Presidente da autoridade monetária afirma que sindicância interna descartou irregularidades e defende que liquidação seguiu ritos legais

A investigação interna do Banco Central não identificou qualquer indício de atuação irregular do ex-presidente Roberto Campos Neto em favor do Banco Master ou de seu controlador, Daniel Vorcaro. A declaração foi feita pelo atual presidente da instituição, Gabriel Galípolo, ao comentar os resultados da sindicância conduzida pela própria autoridade monetária.

Segundo Galípolo, não há elementos que indiquem qualquer tipo de favorecimento durante a gestão anterior. “Não há nenhum processo de auditoria ou sindicância que encontre qualquer culpa por parte do ex-presidente Roberto Campos Neto”, afirmou.

Questionamentos em CPI

O tema também foi abordado durante questionamento do senador Fabiano Contarato, que preside a CPI do Crime Organizado.

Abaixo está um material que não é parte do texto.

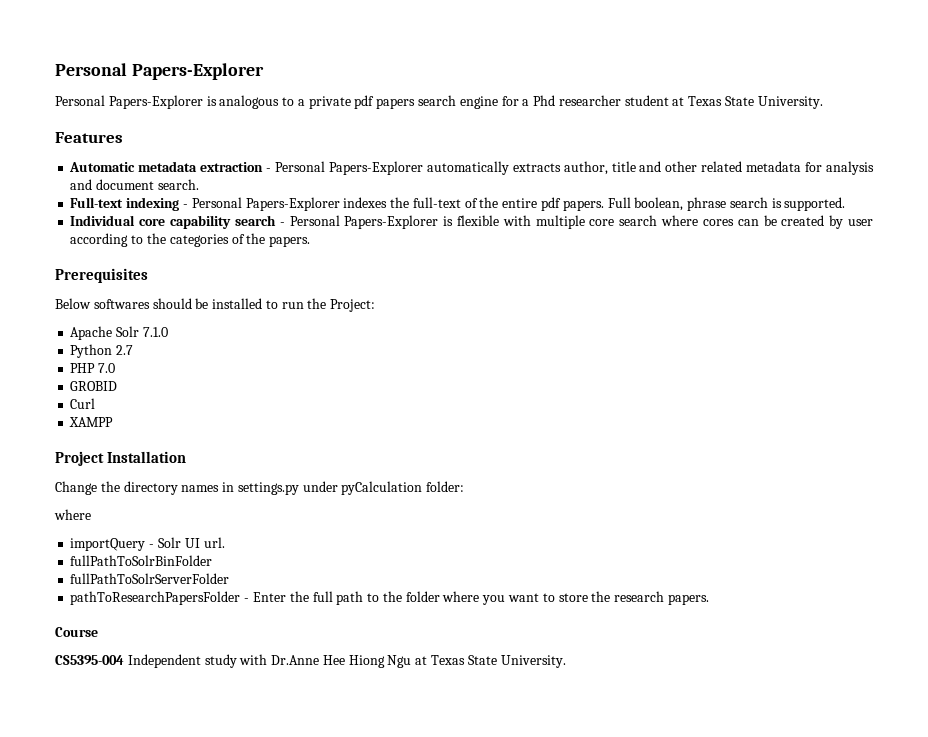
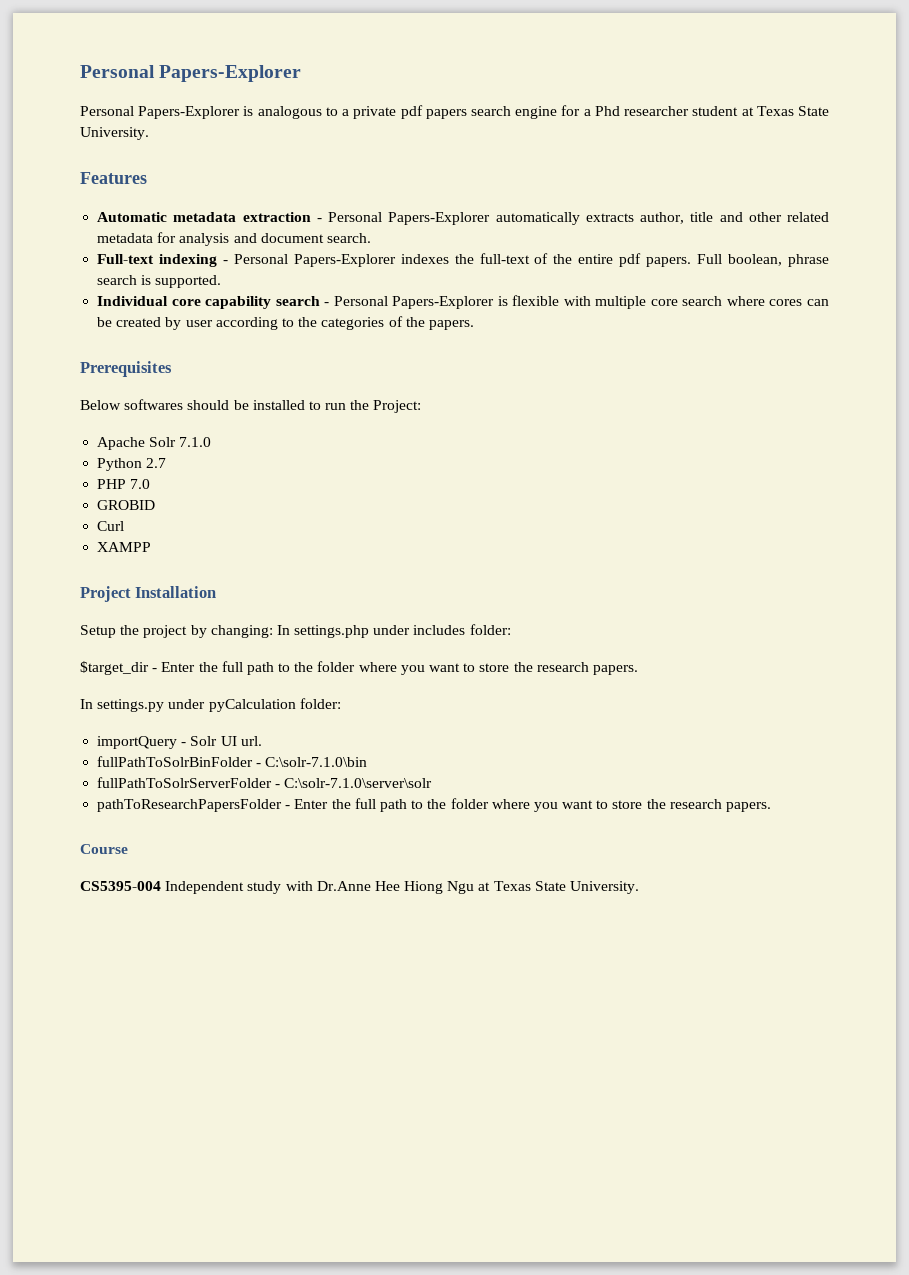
[55,481,235,495] Change the directory names in -> [80,624,511,638] [80,661,638,675] [80,699,93,709] Setup the project by changing: In settings.php under includes folder: // $target_dir - Enter the full path to the folder where you want to store the research papers. // In
[54,509,91,520] // where -> (341, 703) none
(213, 560) none -> [256,757,368,767] - C:\solr-7.1.0\bin
(230, 578) none -> [275,778,433,788] - C:\solr-7.1.0\server\solr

Ele perguntou se havia conhecimento de eventual atuação de Campos Neto para evitar uma intervenção ou liquidação do Banco Master ao longo de 2024.

Em resposta, Galípolo reiterou que não houve qualquer constatação nesse sentido. “A sindicância que foi feita não encontrou nada”, disse o presidente do BC, reforçando a conclusão do processo interno.

Pedidos de análise sobre o banco

Galípolo destacou, no entanto, que durante a gestão anterior foram solicitadas análises mais detalhadas sobre as operações do Banco Master. Em 2023, Campos Neto teria pedido ao então diretor de Fiscalização, Paulo Souza, uma avaliação mais aprofundada da carteira da instituição.

Posteriormente, em 2024, foi solicitada uma nova análise dos ativos do banco, desta vez conduzida por três escritórios de advocacia. As medidas, segundo o atual presidente do BC, indicam que houve acompanhamento técnico das operações da instituição financeira.

Liquidação seguiu ritos legais

O presidente do Banco Central também comentou críticas sobre o momento da liquidação do Banco Master. De acordo com ele, a medida não poderia ter sido tomada antes, já que a autarquia precisa seguir procedimentos rigorosos para evitar questionamentos legais.

Galípolo afirmou que, ao assumir o cargo em janeiro de 2025, precisou respeitar todos os trâmites antes de tomar decisões. “Tive que seguir todos os ritos para que estivéssemos bem calçados e ainda estou respondendo a processos de órgãos de controle sobre se a liquidação não foi feita de forma precipitada”, explicou.

Desafios institucionais

A fala do presidente do BC evidencia o equilíbrio necessário entre rapidez e segurança jurídica em decisões envolvendo o sistema financeiro. Segundo ele, há sempre o risco de questionamentos por parte de órgãos de controle, o que exige cautela na condução de processos como liquidações bancárias.

Nesse contexto, Galípolo ressaltou que o cumprimento rigoroso das normas é essencial para garantir a legitimidade das ações da autoridade monetária, mesmo diante de pressões por respostas mais imediatas.